=== Begin Enclosure ===

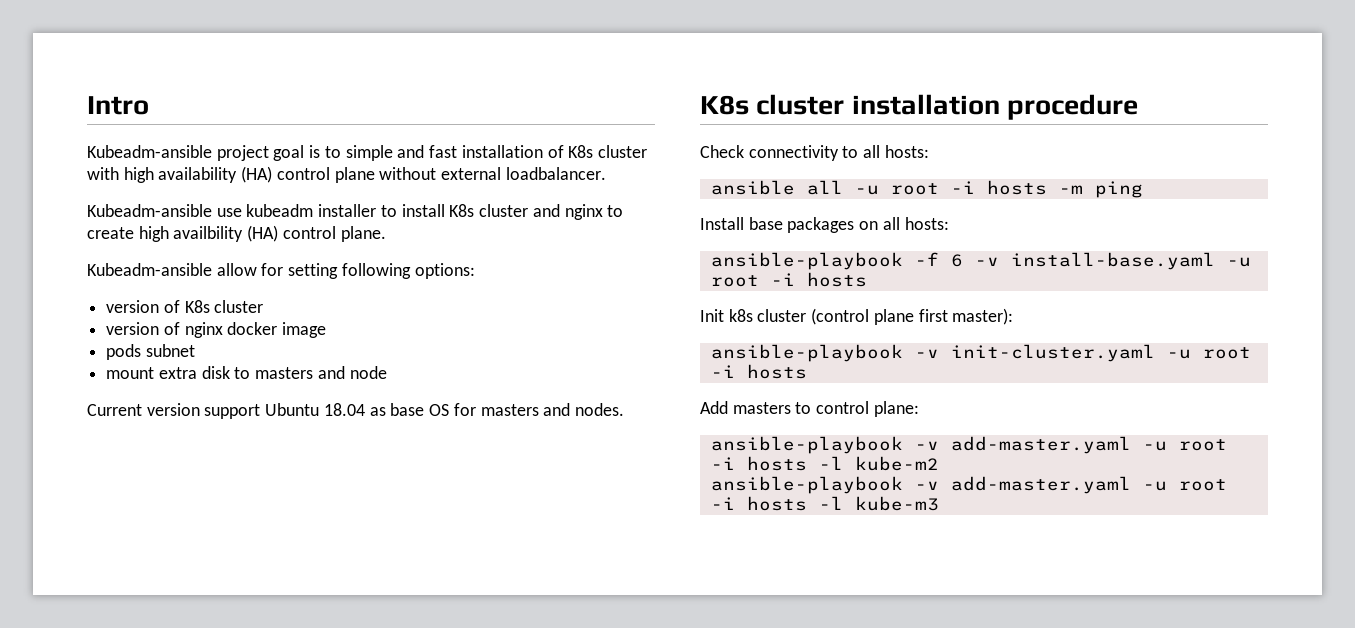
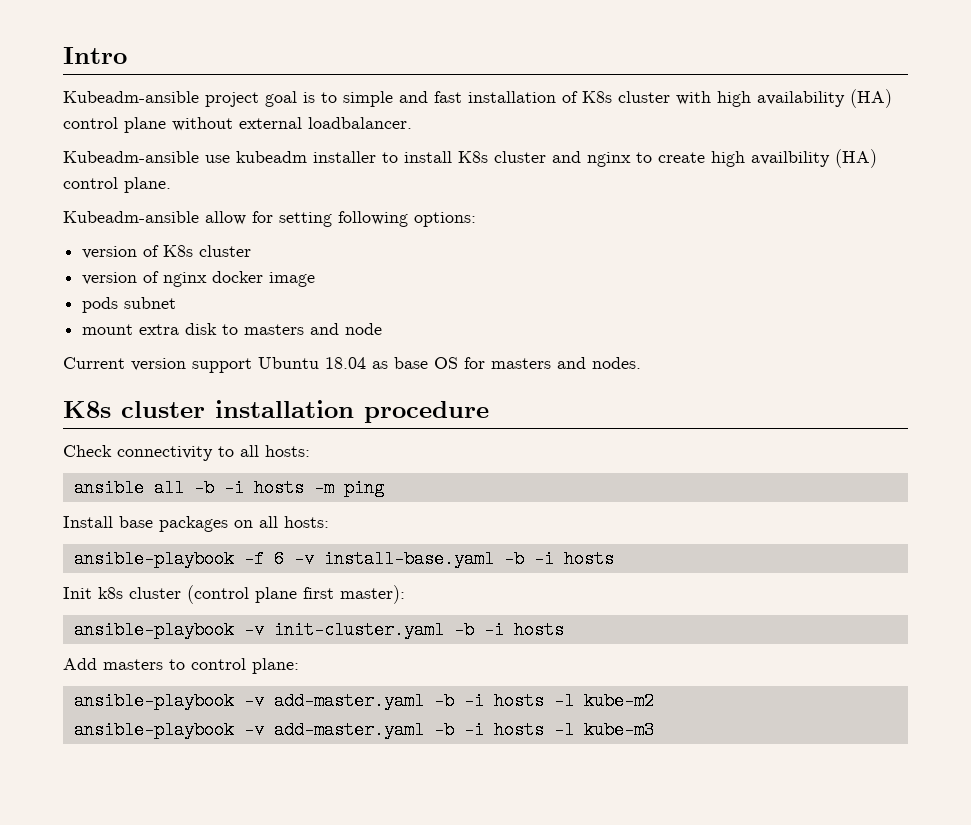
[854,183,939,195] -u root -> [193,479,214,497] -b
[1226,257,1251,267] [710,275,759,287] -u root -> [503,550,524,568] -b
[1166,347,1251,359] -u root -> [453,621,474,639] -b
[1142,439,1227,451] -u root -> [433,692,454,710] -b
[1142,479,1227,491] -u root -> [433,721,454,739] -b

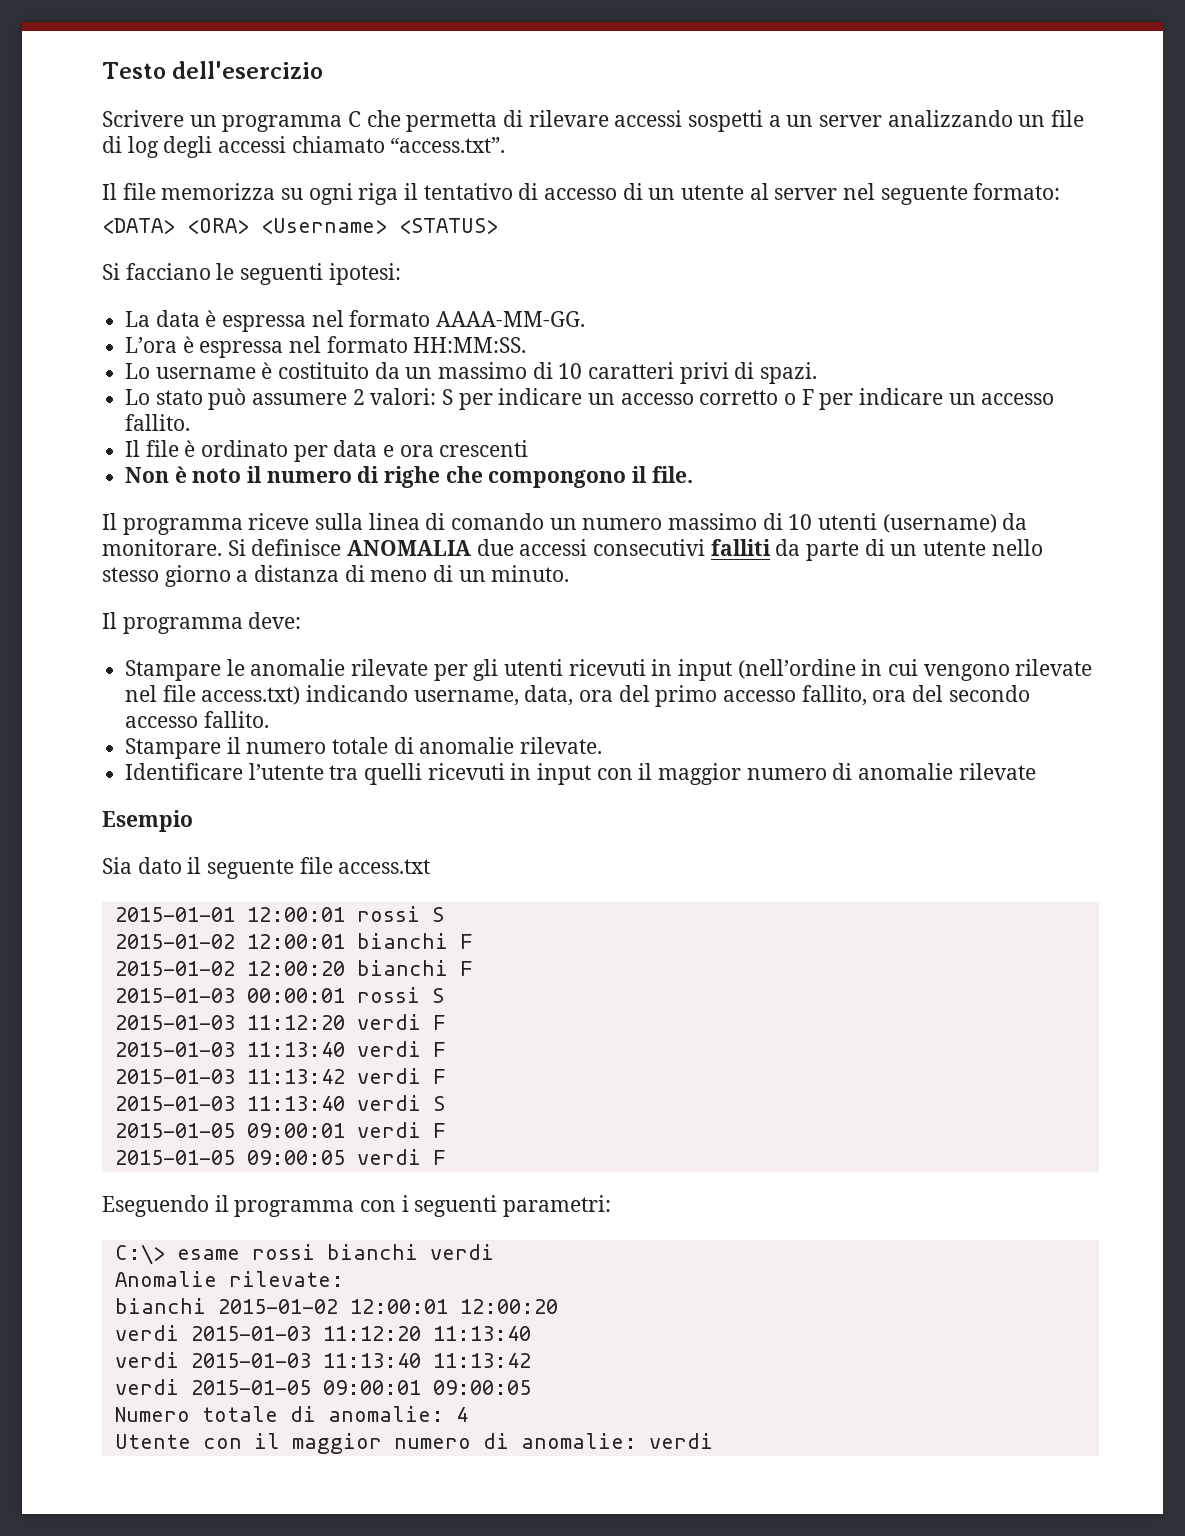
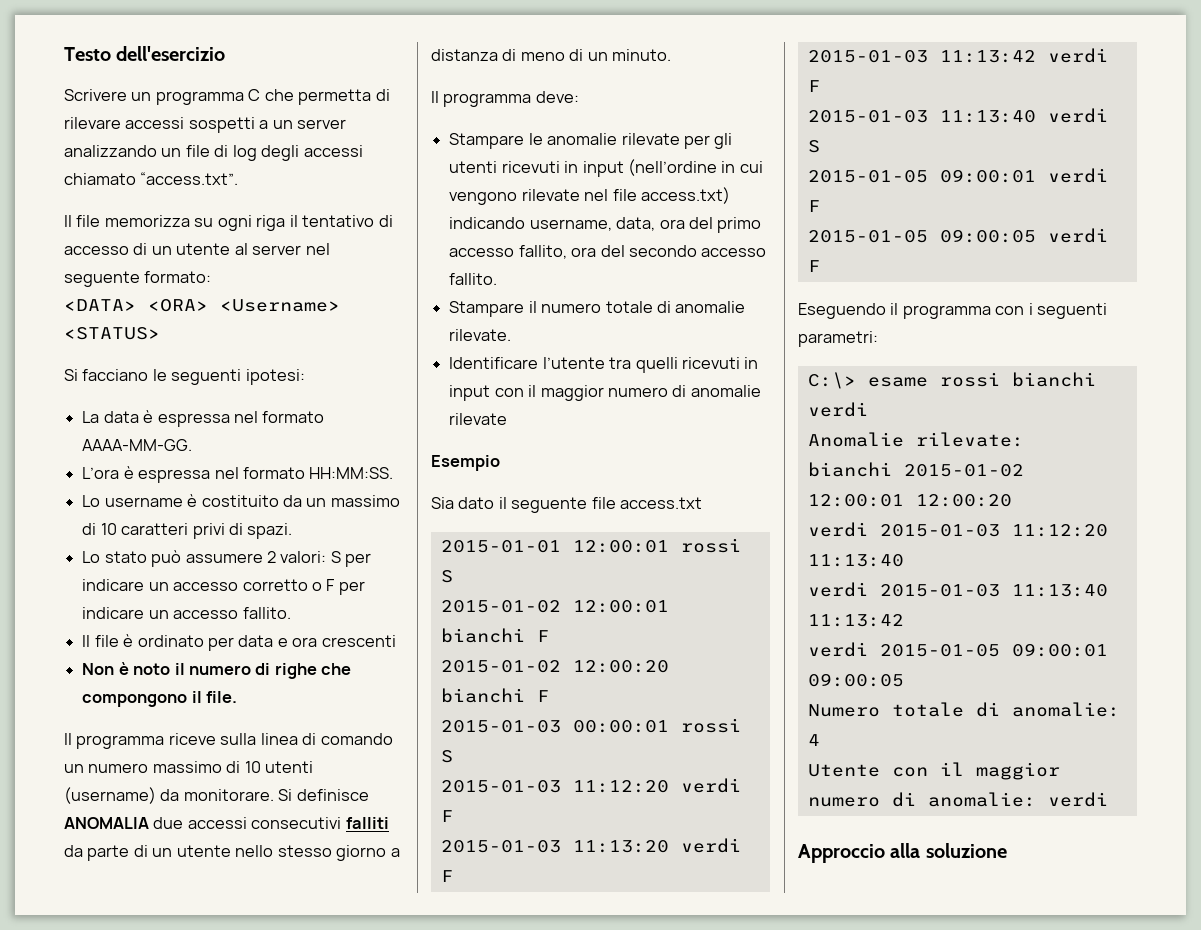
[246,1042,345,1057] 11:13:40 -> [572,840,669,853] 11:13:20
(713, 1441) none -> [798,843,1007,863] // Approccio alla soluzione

=== End Enclosure ===

### [Exercise]
Every line of the material that holds the word "root" must be found and copied.

### [Output]
[854,183,939,195] -u root -> [193,479,214,497] -b
[1226,257,1251,267] [710,275,759,287] -u root -> [503,550,524,568] -b
[1166,347,1251,359] -u root -> [453,621,474,639] -b
[1142,439,1227,451] -u root -> [433,692,454,710] -b
[1142,479,1227,491] -u root -> [433,721,454,739] -b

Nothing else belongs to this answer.